Reflexiones desde el estrado: cuál es el límite?

22/11/2015
by rebeca.soignie

Hoy os ofrezco una reflexión desde el estrado, no por ser un sitio que nos dé una perspectiva jerárquica a quienes nos dedicamos a la formación y a la educación, sino porque muchas veces, esa posición privilegiada del individuo mirando al colectivo, nos da mucha información.

Yo no me subo a un estrado cada día, como hacen muchas de las personas que se dedican a la docencia, y, sinceramente, mi relación con estos grupos es siempre desde la cara amable de contarles algo que, potencialmente, les va a llamar la atención (y que posiblemente está quitando tiempo a una asignatura más aburrida o a un/a profesor/a menos llevader@).

Estos pequeños aperitivos grupales, en los que mi mochila personal de experiencias vitales y su mochila cargada de expectativas y vivencias se cruzan durante algún tiempo, me generan dudas muy variadas, reflexiones sobre mi trabajo y a lo que me dedico y preguntas sobre lo que le pasará al grupo al salir por la puerta: ¿les servirá?, ¿habrán aprendido algo?, ¿les habré contagiado con el maravilloso mal de la curiosidad? Y la verdad, aunque me gustaría pensar que van a sacar un montón de ideas de lo que les cuento,  sé que “soy yo y mis circunstancias” y eso se aplica a tod@s y cada un@ de nosotr@s.
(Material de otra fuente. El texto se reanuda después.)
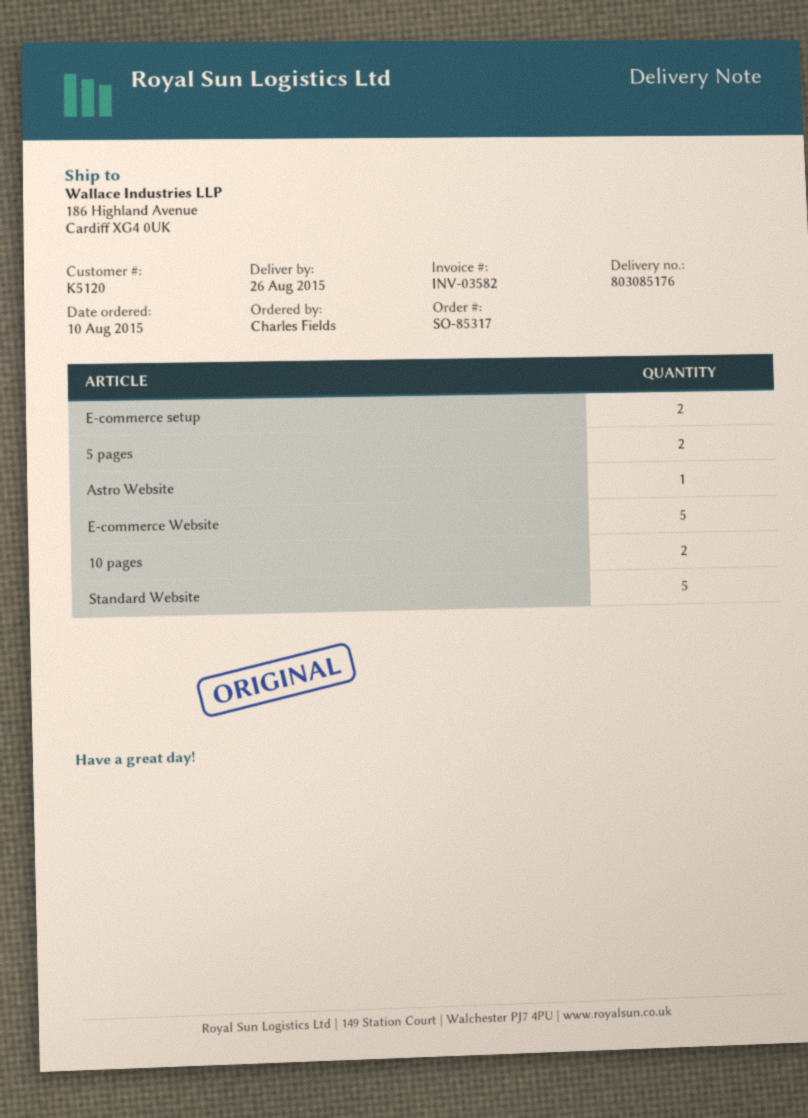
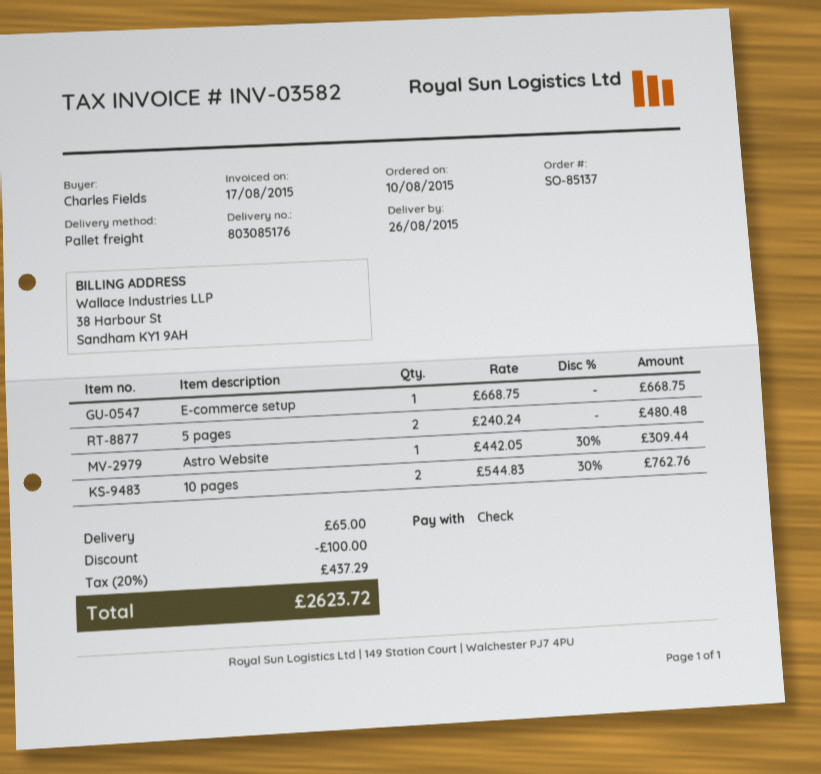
order number: SO-85317 -> SO-85137
E-commerce setup: 2 -> 1
E-commerce Website: 5 -> none
Standard Website: 5 -> none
Hoy he impartido una charla de movilidad para el grupo de PICE (Garantía Juvenil) de la Cámara de Comercio de Oviedo, y me traigo una pequeña reflexión. Digo pequeña porque no tengo grandes pretensiones, pero realmente ha sido potente, pues no he logrado sacármela de la cabeza y me siento en la necesidad de compartirla con más gente. En cierto momento de la charla, me dí cuenta de que no todas las personas que me estaban escuchando en la sala, estaban realmente interesadas en la movilidad, así que pregunté quiénes del grupo se veían trabajando/viviendo fuera. Llevo desde el 2008 haciendo esta pregunta, y es muy notorio cómo ha cambiado la respuesta de la gente: al principio parecías raro, ya solo por preguntarlo, ahora cada vez más a menudo el 80 o el 90% de un aula te dice que no lo descartan. Es por eso que me sorprendió que tan solo 3 personas de 10 lo tuvieran claro. Dos personas comentaron que primero lo intentarían aquí y “si todo fallaba”, se irían. Aquí llega mi reflexión: cuál es el límite?

Entiendo y acepto, sin lugar a dudas, que quedarse aquí es una opción más que válida. Yo me marché y volví, me fui de nuevo y regresé… fue mi opción y ni es la única, ni es la mejor. Pero, cuando una persona se plantea esperar a que “todo” falle, qué está dispuesta a aceptar?: aceptaremos números más altos de desempleo, contratos basura, que nos ninguneen incluso más, que no se respeten nuestros derechos, que se le siga poniendo precio a la educación, que las universidades se vacíen, que los módulos se colapsen, que 1000 personas se presenten a 2 plazas, que hagamos cola en el paro con nuestra madre porque no hay trabajo para nadie, que los fondos lleguen tarde, que las subvenciones se malversen, que el “enchufismo” siga vigente… ¿dónde está el límite?

Nuestro papel como educador@s, formador@s, acompañantes, monitor@s, o cualquiera que sea nuestro papel junto a la juventud es el de avisar, y prevenir esta inflacción en la que estamos cayendo, esta pasividad con la que nuestr@s jóvenes ven la vida, como si ya viniera todo dado, como si sólo estuviéramos de paso en nuestra propia vida. Subir a un estrado, a una tarima, o sentarnos en el suelo con nuestros grupos implica hablarles de lo que viene, de su rol, de la necesidad de una reacción a esta acción tan virulenta que siempre va en nuestra contra. Y sea cual sea la opción, sea aquí o en cualquier otro lugar del mundo, hablar de límites y establecerlos, saber dónde queremos llegar y qué significa la dignidad de las personas, muy por encima de contenidos teóricos y objetivos pedagógicos. Porque cuando las personas olvidan cuales son sus derechos (y deberes) es hora de poner límites.